Todd Belt, Graduate School of Political Management professor and director of its political management program, shared his thoughts with GW Today following the first two Democratic contests of the 2020 presidential election cycle.
Q: With a record number of Democratic candidates, will these events—the Iowa caucuses and New Hampshire primary—be able to narrow the field as they historically have in the past?
A: They already have. Several candidates have already dropped out.
However, they have not winnowed out the top-tier candidates as they usually do because the field is so big and many of the top-tier candidates believe that they have upcoming states that they think they can win and generate momentum.
Q: What happened to former frontrunners, Sen. Elizabeth Warren (Mass.) and former Vice President Joe Biden?

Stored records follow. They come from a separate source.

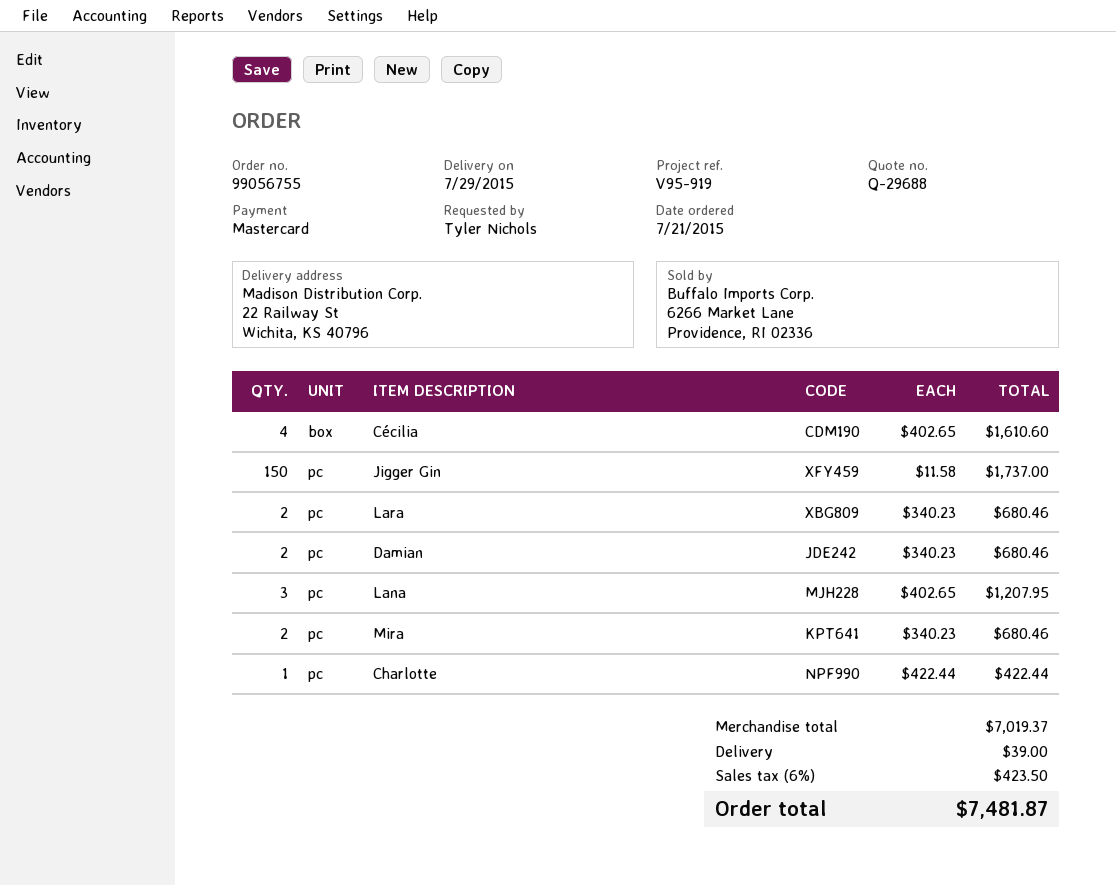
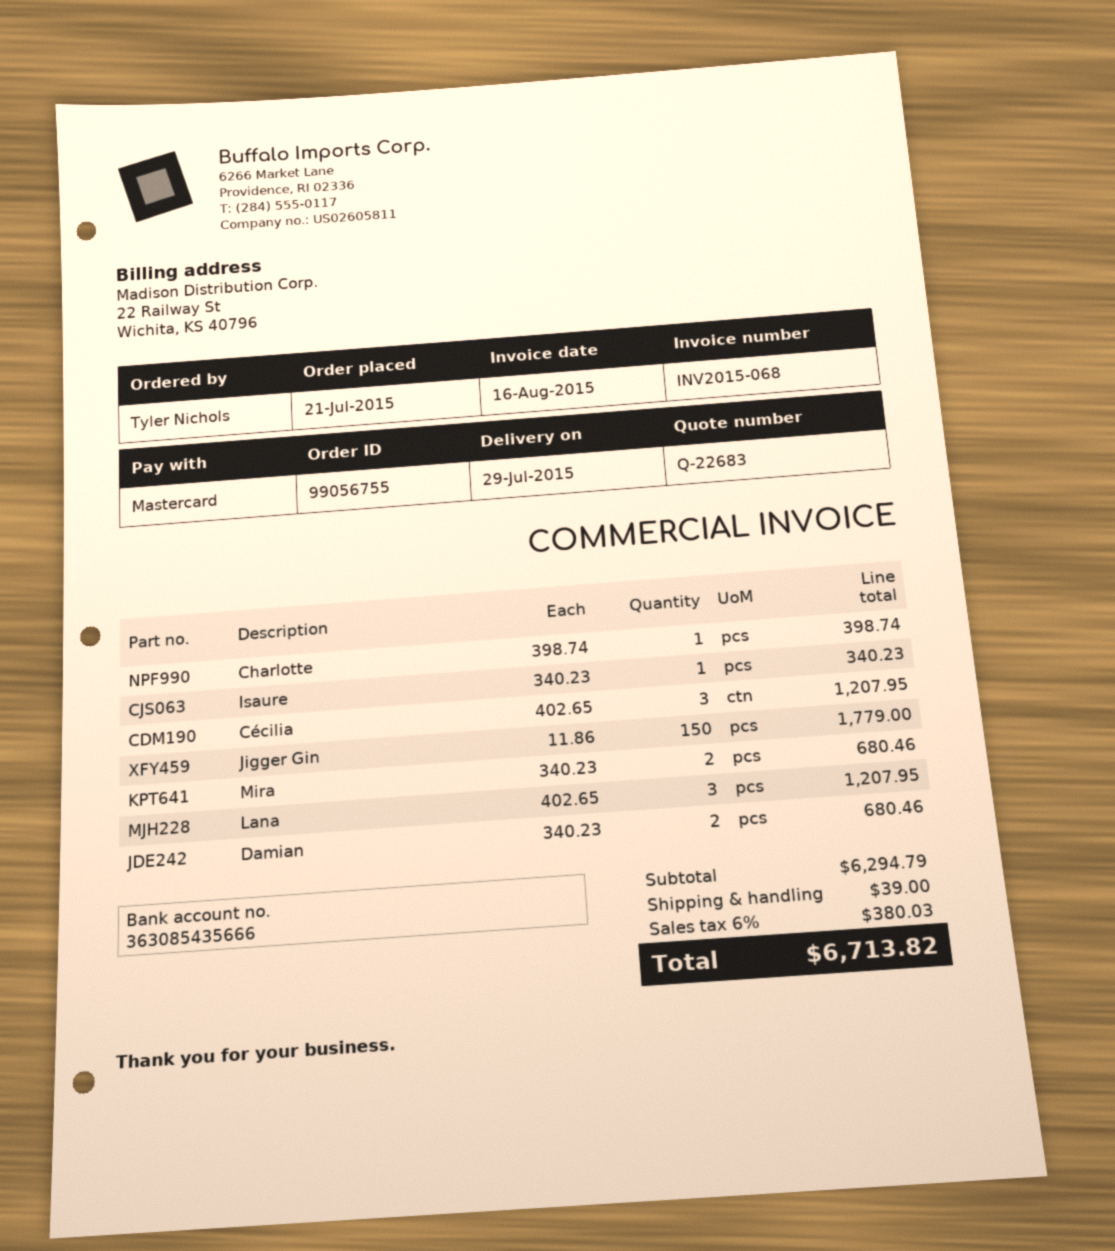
quote number: Q-29688 -> Q-22683
Cécilia: 4 x 402.65 = 1610.60 -> 3 x 402.65 = 1207.95
Jigger Gin: 150 x 11.58 = 1737.00 -> 150 x 11.86 = 1779.00
Lara: 2 x 340.23 = 680.46 -> none
Charlotte: 1 x 422.44 = 422.44 -> 1 x 398.74 = 398.74
Isaure: none -> 1 x 340.23 = 340.23
subtotal: 7019.37 -> 6294.79
tax: 6% = 423.50 -> 6% = 380.03
total: 7481.87 -> 6713.82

A: This is a really good question. It seems as though Ms. Warren peaked a little early and people and the media are focused on the next new thing. She also hurt herself with how she handled the issue of Medicare for All, which came off as backtracking if not convoluted.
Mr. Biden is more difficult to explain. It seems as though the Democratic primary voters don't think he's the best candidate to defeat President Donald Trump, as he likes to say.
Q: Given that Iowa and New Hampshire are less diverse and smaller than most states, how likely is it that Sen. Bernie Sanders (I-Vt.) and South Bend, Ind., Mayor Pete Buttigieg maintain their new frontrunner status?
A: They will have to broaden their appeal to minority voters. To date they haven't. They don't have much time to do it, and it could look like pandering to many voters.
Q: Given the state of polls in 2016, which incorrectly predicted a win for Hillary Clinton, can we trust polls going into the 2020 election cycle?
A: This is not completely true. In all but a few cases, the most recent state polls in the 2016 swing states predicted the vote outcome within the poll's margin of error. The problem was, it was a very close election—especially in three states— and statewide polls generally have larger margins of error than national polls due to sample size.
Still, polling is an inexact science, and the winds of political change can shift before polls can catch up.